Actuellement, l’aide d’urgence de l’ONU permet la survie de 92 millions de personnes, et de nombreux autres millions devraient désormais s’y ajouter. Le Programme alimentaire mondial est tributaire des contributions des pays industrialisés riches. Jean Ziegler estime qu’il est de leur responsabilité d’augmenter massivement leurs versements d’aide, et de le faire rapidement.
Interrogé, l’Unicef constate que jusqu’à 47 millions de personnes sont menacées de famine aiguë à cause de la guerre en Ukraine. Le Fonds des Nations Unies pour l’enfance parle d’une «course contre la montre».
Risque d’une crise démocratique
Ces fluctuations du prix des denrées alimentaires font également craindre des crises sociales et politiques. Souvenons-nous, le printemps arabe de 2010 et 2011 avait été déclenché notamment par une hausse de 40% du prix des céréales. Une vague de mouvements de renversement avait suivi.
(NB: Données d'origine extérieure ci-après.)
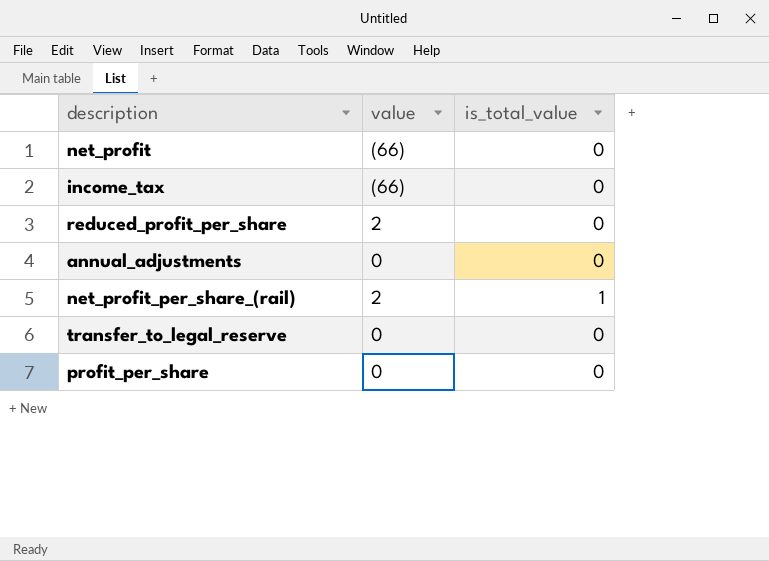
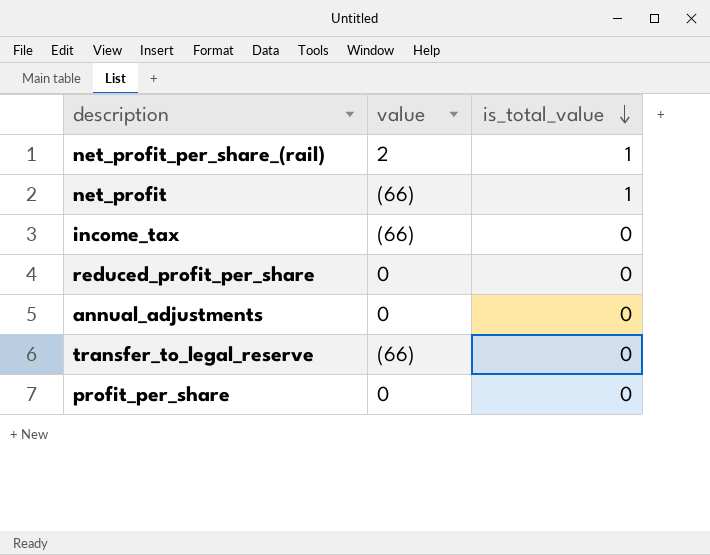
row order: none -> is_total_value descending
net_profit | is_total_value: 0 -> 1
reduced_profit_per_share | value: 2 -> 0
transfer_to_legal_reserve | value: 0 -> (66)

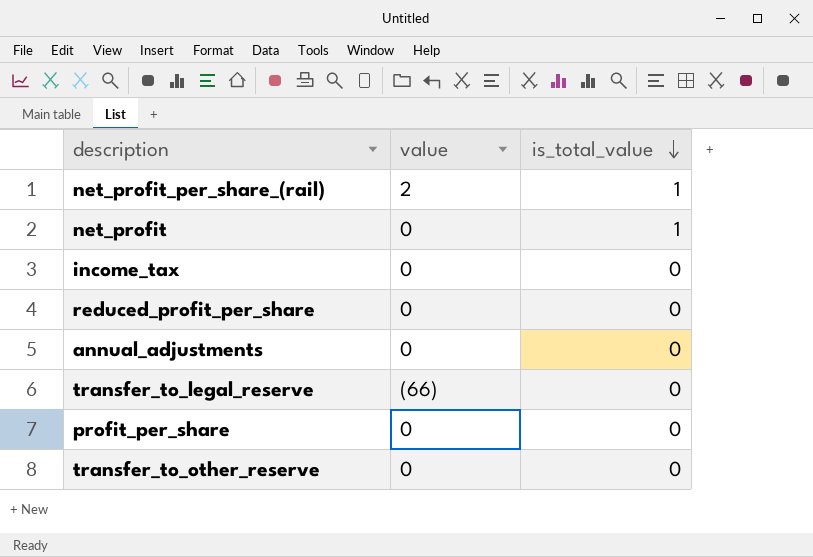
net_profit | value: (66) -> 0
income_tax | value: (66) -> 0
row transfer_to_other_reserve: none -> 0 | 0

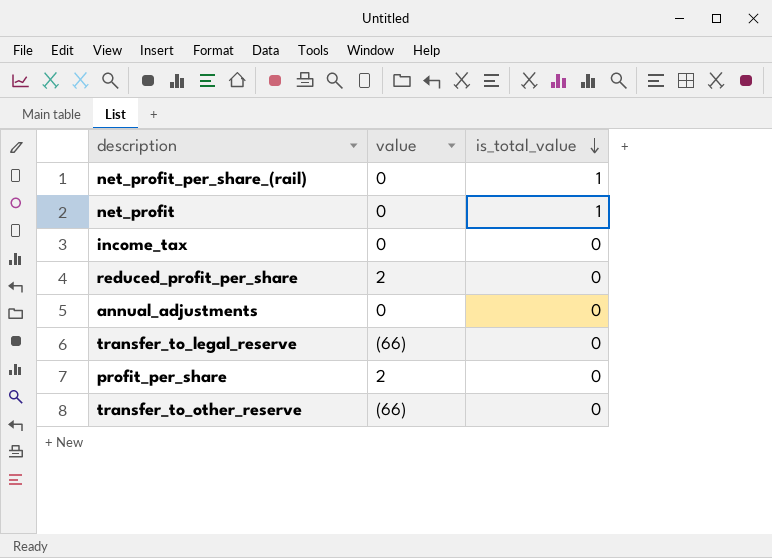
net_profit_per_share_(rail) | value: 2 -> 0
reduced_profit_per_share | value: 0 -> 2
profit_per_share | value: 0 -> 2
transfer_to_other_reserve | value: 0 -> (66)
Alors que les gouvernements égyptien, jordanien et tunisien avaient été destitués, la Syrie, la Libye et le Yémen s'étaient enlisés dans des guerres civiles sanglantes qui se poursuivent encore aujourd’hui.
D’après Katharina Michaelowa, de l’Institut de sciences politiques de l’université de Zurich, les pays africains sont confrontés à une situation extrêmement fragile en raison de la hausse rapide du prix des denrées alimentaires. Pas de doute: la plupart des gouvernements devraient répondre aux protestations par une restriction des droits démocratiques.
«Les gens ne meurent pas de faim sans rien faire»
Si l’armée devait se ranger du côté des manifestants, la situation ne serait pas meilleure. Pour Katharina Michaelowa, une dictature militaire pourrait alors se mettre en place. Till Förster, lui, affirme que «les conditions sont aujourd’hui similaires à celles de 2011. Mais à la différence de l’époque, les dirigeants sont mieux préparés à de tels mouvements politiques, car ils ont encore en tête les événements du Printemps arabe.»
Jean Ziegler est toutefois catégorique: «Les gens ne meurent pas de faim en restant pacifiques.» Selon lui, les famines ont toujours été, dans l’histoire du monde, les principaux déclencheurs de révolutions et de renversements.
Le Printemps arabe avait été suivi d’une vague massive de réfugiés, qui pose aujourd’hui encore de gros problèmes aux pays européens. Katharina Michaelowa s’attend, en cas de famine, à ce qu’un grand nombre de réfugiés africains afflue en Europe. Elle critique le fait qu’un certain nombre de pays industrialisés apportent leur aide à l’Ukraine au détriment de l’aide au développement, et provoquent ainsi indirectement une catastrophe humanitaire collatérale.